Akute Schmerzen werden oft ausgelöst durch bedrohte oder zerstörte Struktur, wie bereits oben erwähnt. Dies kann eine verbrühte Hand, ein Riss in der Haut, ein entzündeter Pickel oder ein gebrochener Knochen sein. Dadurch werden Schmerzmelder im Gewebe aktiviert, so genannte Nociceptoren, und leiten das Störsignal in das zentrale Nervensystem, in dem dann das Warnsignal „Schmerz“ wahrgenommen wird. Bei einer Alarmanlage kann man das vergleichen mit der Aktivierung der Anlage durch einen Brand (Feueralarm) oder einen Einbruch (Haus- oder Autoalarm). Wenn man hier ein Foto macht, kann man gestörte Struktur erkennen, wie das verbrannte Steak in der Pfanne oder die eingeschlagene Scheibe. In der Medizin sind die zuständigen Ärzte bemüht, akute und dringlich behandlungsbedürftige Strukturschäden zu erkennen durch Bildgebung, wie Röntgen, Ultraschall oder MRT, oder Labordiagnostik, wie bei Entzündungen durch Infekte oder autoimmune Prozesse wie Rheuma. Oft finden sie dadurch den Grund für den akuten Schmerz, und die Behandlung kann beginnen. So können Heilungsprozesse unterstützt werden, die die gestörte Struktur wieder reparieren, zum Beispiel durch entzündungshemmende Medikamente, ein Pflaster, einen Gipsverband oder eine Operation.

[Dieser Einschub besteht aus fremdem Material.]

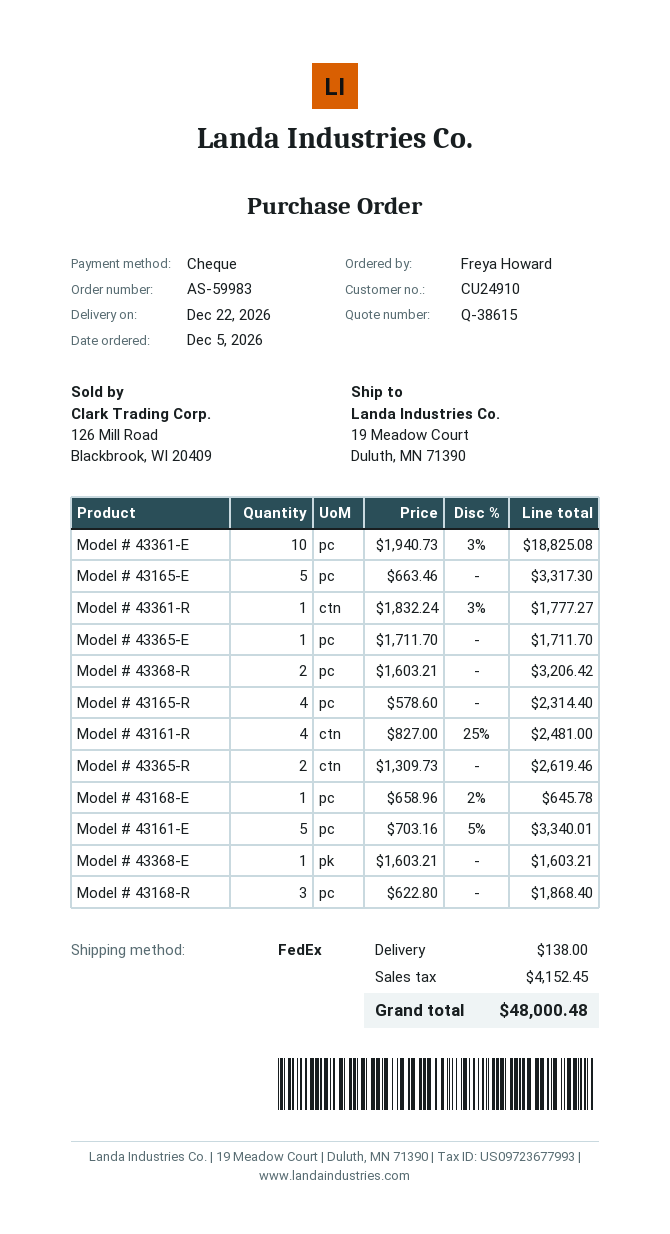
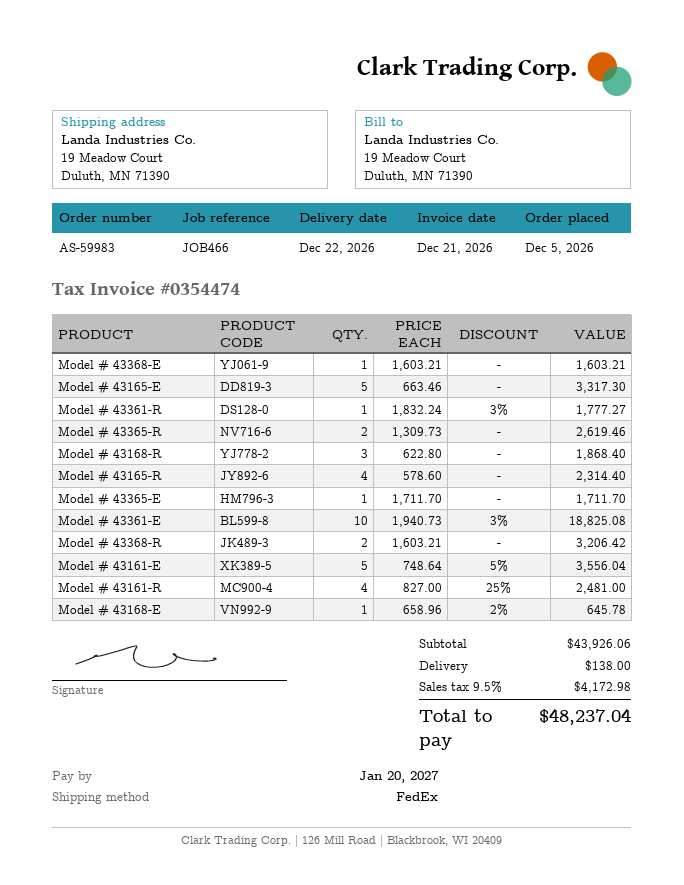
Model # 43161-E: 5 x 703.16 - 5% = 3340.01 -> 5 x 748.64 - 5% = 3556.04
tax: 4152.45 -> 4172.98
total: 48000.48 -> 48237.04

Manchmal passt aber schon das Bild nicht zum Alarm, wie zum Beispiel, wenn der Bandscheibenvorfall der Körperseite liegt, die nicht wehtut. Dann passt der Alarm nicht zum Auslöser, und die Suche geht weiter, in der Hoffnung, die passende Ursache zu finden. Bei Rückenschmerzen sind über 80% nicht eindeutig auf einen passenden Auslöser zuzuordnen. Die Mediziner sprechen dann von „Nicht spezifischen Kreuzschmerzen“. Dann kann es sein, dass mehrere Ursachen zu dem Schmerzereignis führen, oder sogar ein Fehlalarm vorliegt.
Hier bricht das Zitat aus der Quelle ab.